En octubre se celebrarán elecciones legislativas de medio término, y el gobierno necesita con urgencia ampliar su representación parlamentaria para avanzar con su programa de reformas. Sin estructura partidaria territorial, sin gobernadores propios y con una base social fragmentada, Milei apuesta a fidelizar y movilizar a uno de los sectores que más dividendos simbólicos y económicos le ha dado: el agroexportador. Con esta medida, busca asegurarse respaldo político, financiamiento de campaña y votos en distritos rurales clave, especialmente en la zona núcleo donde el oficialismo necesita crecer.
El contenido económico del anuncio, por lo tanto, no puede disociarse de su función proselitista. La baja de retenciones es una concesión directa a los grandes jugadores del agro, en vísperas de una campaña que el oficialismo intentará nacionalizar bajo la consigna de “libertad o servidumbre”. La lógica es clara: menos impuestos para un sector privilegiado, a cambio de su apoyo político explícito o implícito. No se trata, entonces, de una estrategia fiscal sustentable, sino de una jugada electoral con consecuencias estructurales.


El Presidente Javier Milei y el Presidente de la Sociedad Rural Argentina, Nicolás Pino (Foto: Casa Rosada)

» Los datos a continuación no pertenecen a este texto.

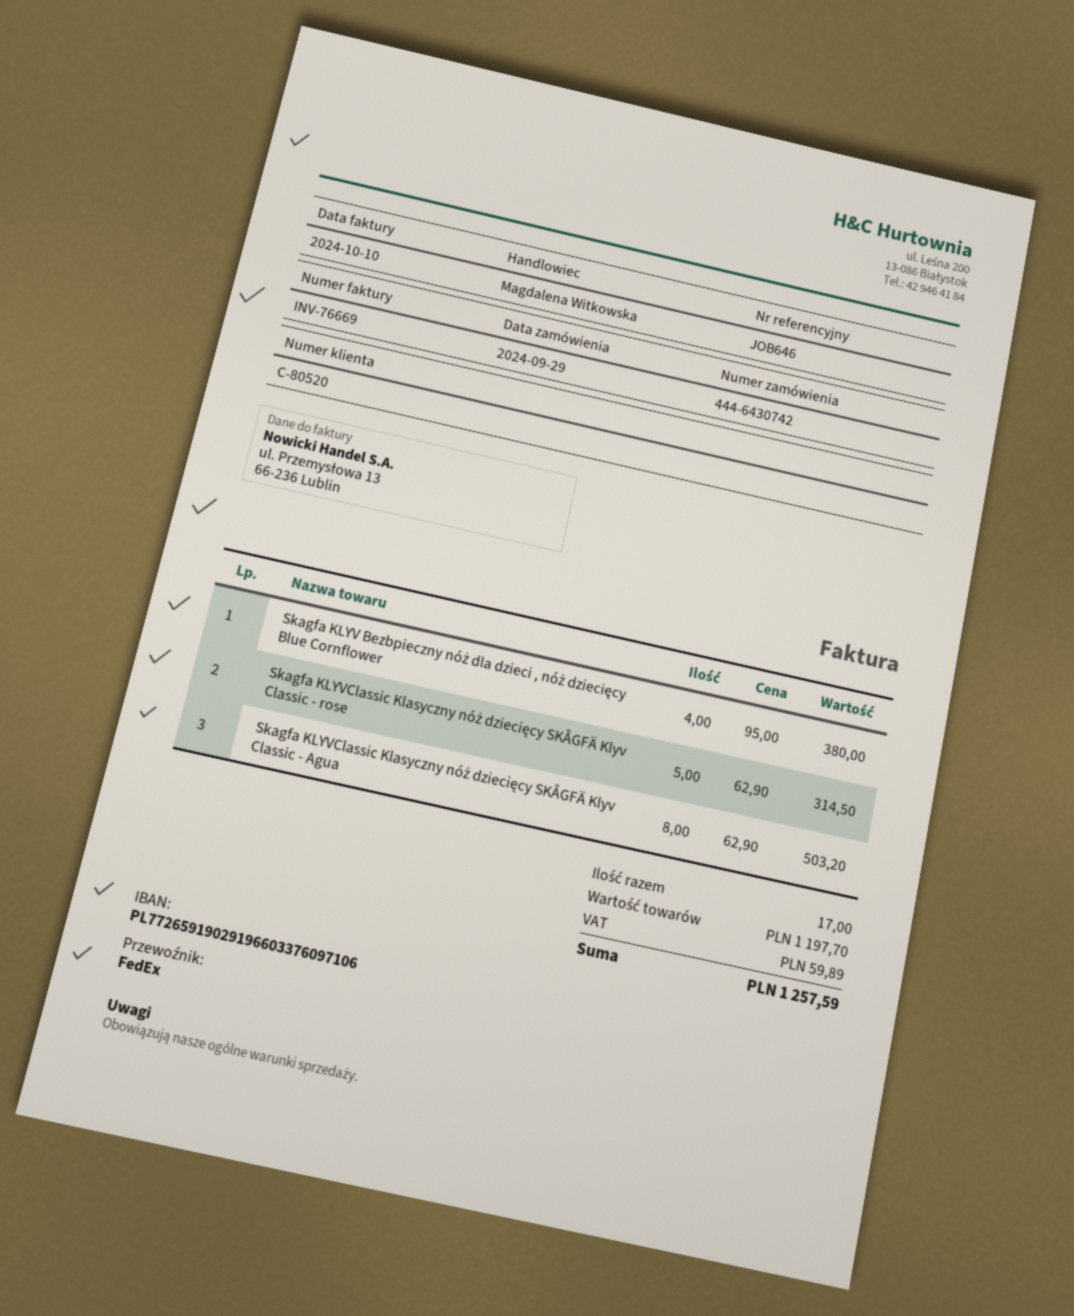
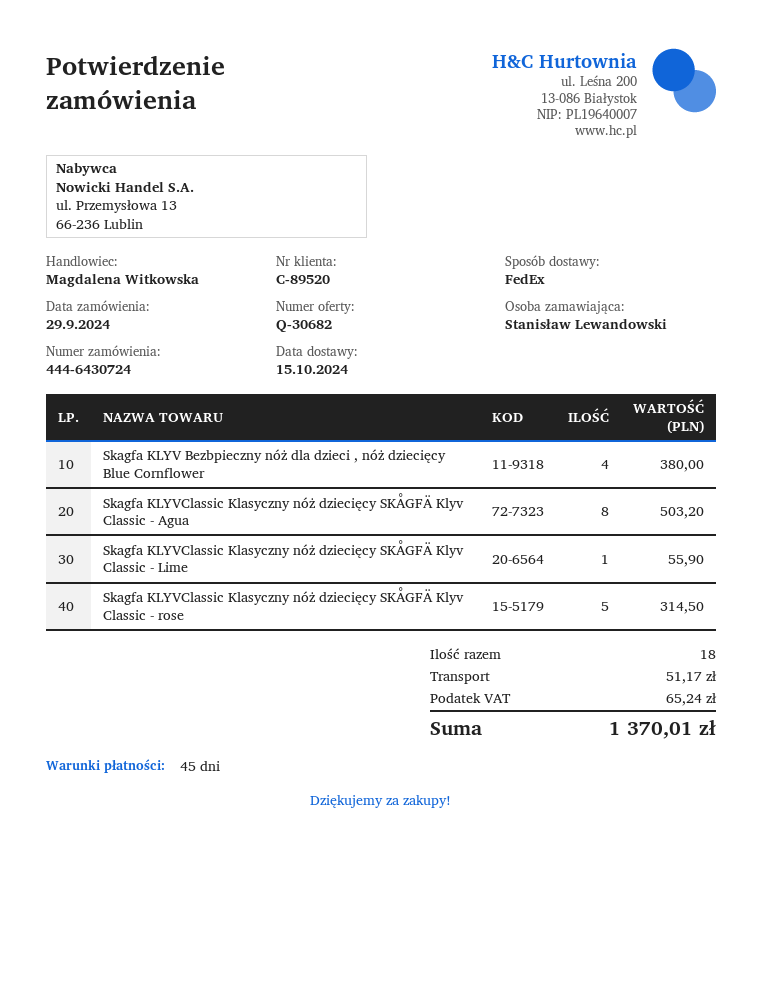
order number: 444-6430742 -> 444-6430724
customer number: C-80520 -> C-89520
Skagfa KLYVClassic Klasyczny nóż dziecięcy SKÅGFÄ Klyv Classic - Lime: none -> 1 for 55.90
total quantity: 17 -> 18
shipping: none -> 51.17
tax: 59.89 -> 65.24
total: 1257.59 -> 1370.01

El problema es que esa jugada puede salir cara. Las retenciones no son un “impuesto siniestro”, como lo describió Milei, sino una herramienta económica clave para cualquier Estado que necesite recaudar de manera eficiente, redistribuir recursos y proteger su aparato productivo frente a la volatilidad externa. En países con moneda débil, restricciones financieras y alta desigualdad, renunciar a este tipo de ingresos es renunciar a soberanía económica.
Además, al debilitar las retenciones se favorece la concentración y la primarización, en detrimento de las economías regionales, la agroindustria nacional y la creación de empleo con valor agregado. En lugar de usar las retenciones para impulsar un modelo de diversificación productiva, se opta por premiar al monocultivo y al exportador sin condiciones.
El Presidente argumenta que esta baja es posible gracias al superávit fiscal. Pero la realidad es que ese superávit se construyó sobre el ajuste brutal del gasto público, con recortes que afectan a los sectores más vulnerables, la obra pública, la salud y la educación. Lo que el gobierno ahorra en jubilaciones lo resigna ahora en recaudación fiscal para beneficiar a un sector que, además, ya ha sido ampliamente favorecido por la devaluación, la eliminación del Impuesto PAÍS, la libre disponibilidad de divisas y la desregulación total del comercio exterior.
El argumento de “bajar impuestos es hacer patria” puede ser efectivo como slogan de campaña, pero se desmorona como política pública. No hay país viable sin ingresos públicos estables y progresivos. Y no hay estabilidad duradera cuando se gobierna en función de la coyuntura electoral.
La obsesión del Presidente por eliminar las retenciones se parece cada vez más a una estrategia de campaña disfrazada de reforma estructural. Pero gobernar no es hacer campaña permanente. Gobernar es decidir con responsabilidad, pensando en el interés general y no solo en la próxima elección. Y en ese sentido, este anuncio no solo es fiscalmente imprudente: es también moralmente cuestionable.
Argentina necesita políticas que integren al campo en un proyecto de desarrollo nacional, no que lo conviertan en actor privilegiado de una estrategia electoral. Porque si las urnas se ganan a costa del desfinanciamiento del Estado, lo que se pierde -finalmente- es el país.